ASSIGNMENT:
Read through the entries below and copy each line where "manual" turns up.

Code change snippets
* * *
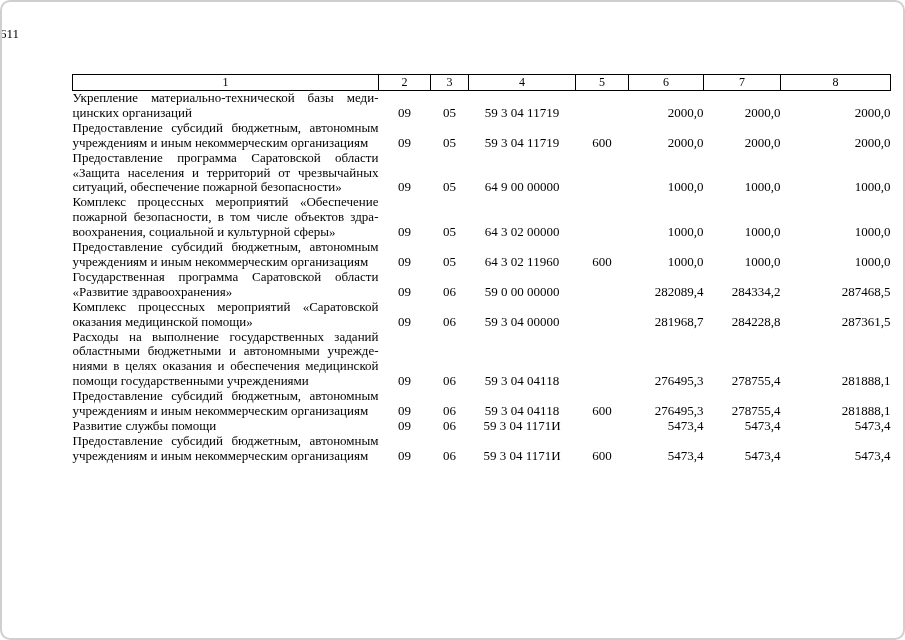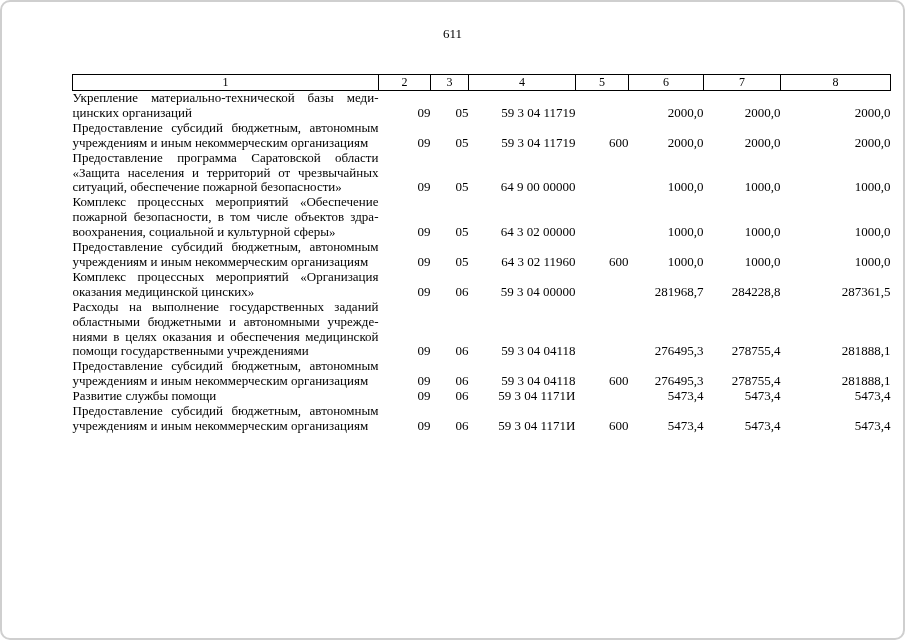--- a/index.html
+++ b/index.html
@@ -25,7 +25,7 @@
   }
   .page-number {
     padding-top: 26px;
-    text-align: center;
+    text-align: left;
     font-size: 13px;
   }
   table.budget-table {

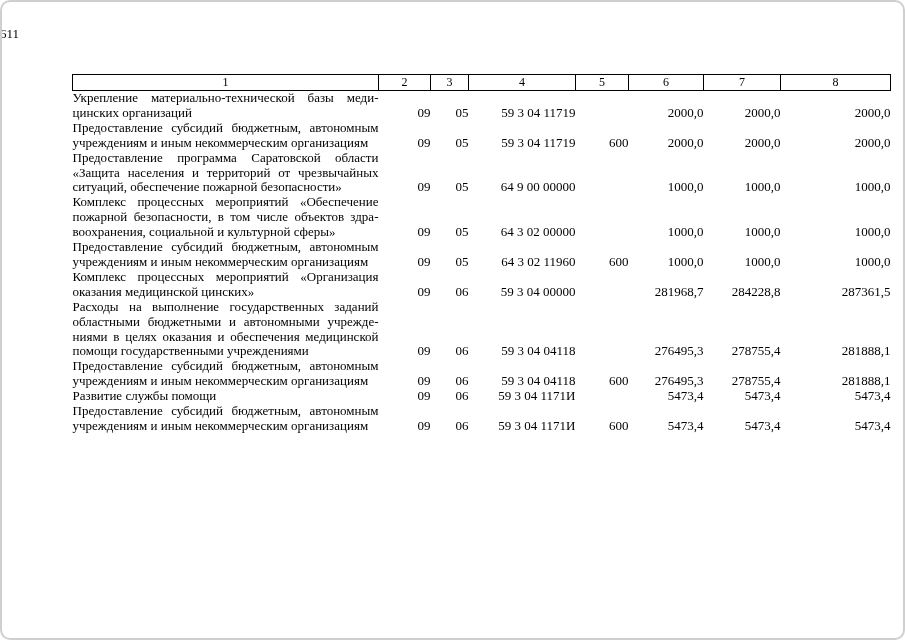--- a/index.html
+++ b/index.html
@@ -56,7 +56,7 @@
     hyphens: manual;
     -webkit-hyphens: manual;
   }
-  td.c-center { text-align: right; }
+  td.c-center { text-align: center; }
   td.c-right  { text-align: right; padding-right: 6px; }
   td.c-right-wide { text-align: right; padding-right: 22px; }
 </style>

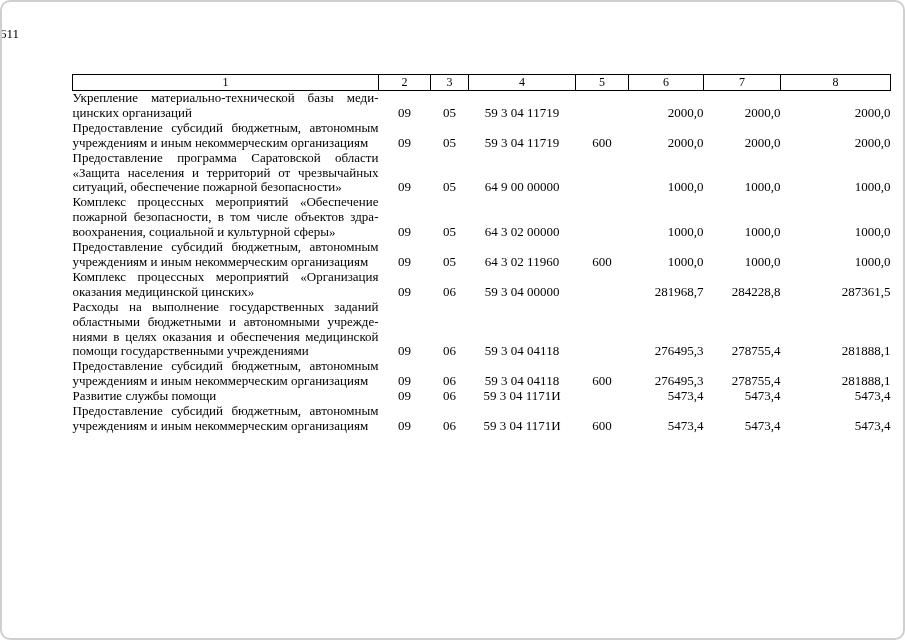--- a/index.html
+++ b/index.html
@@ -149,6 +149,16 @@
   </tr>
 
 
+  <tr>
+    <td class="c-name">Государственная программа Саратовской области «Развитие здравоохранения»</td>
+    <td class="c-center">09</td>
+    <td class="c-center">06</td>
+    <td class="c-center">59 0 00 00000</td>
+    <td class="c-center"></td>
+    <td class="c-right">282089,4</td>
+    <td class="c-right">284334,2</td>
+    <td class="c-right-wide">287468,5</td>
+  </tr>
 
   <tr>
     <td class="c-name">Комплекс процессных мероприятий «Организация оказания медицинской цинских»</td>

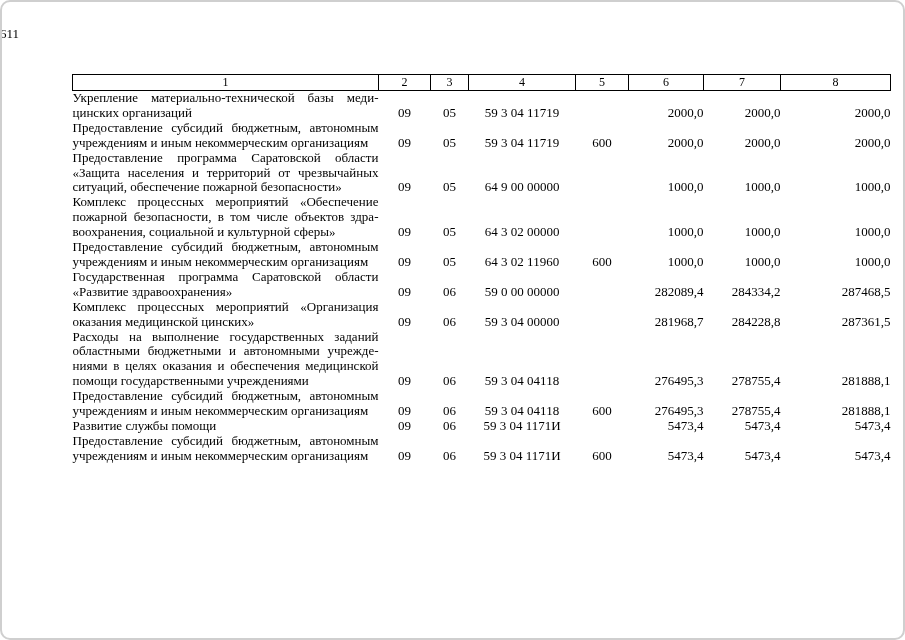--- a/index.html
+++ b/index.html
@@ -161,7 +161,7 @@
   </tr>
 
   <tr>
-    <td class="c-name">Комплекс процессных мероприятий «Организация оказания медицинской цинских»</td>
+    <td class="c-name">Комплекс процессных мероприятий «Саратовской оказания медицинской помощи»</td>
     <td class="c-center">09</td>
     <td class="c-center">06</td>
     <td class="c-center">59 3 04 00000</td>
* * *
RESPONSE FOR THIS EXERCISE:
     hyphens: manual;
     -webkit-hyphens: manual;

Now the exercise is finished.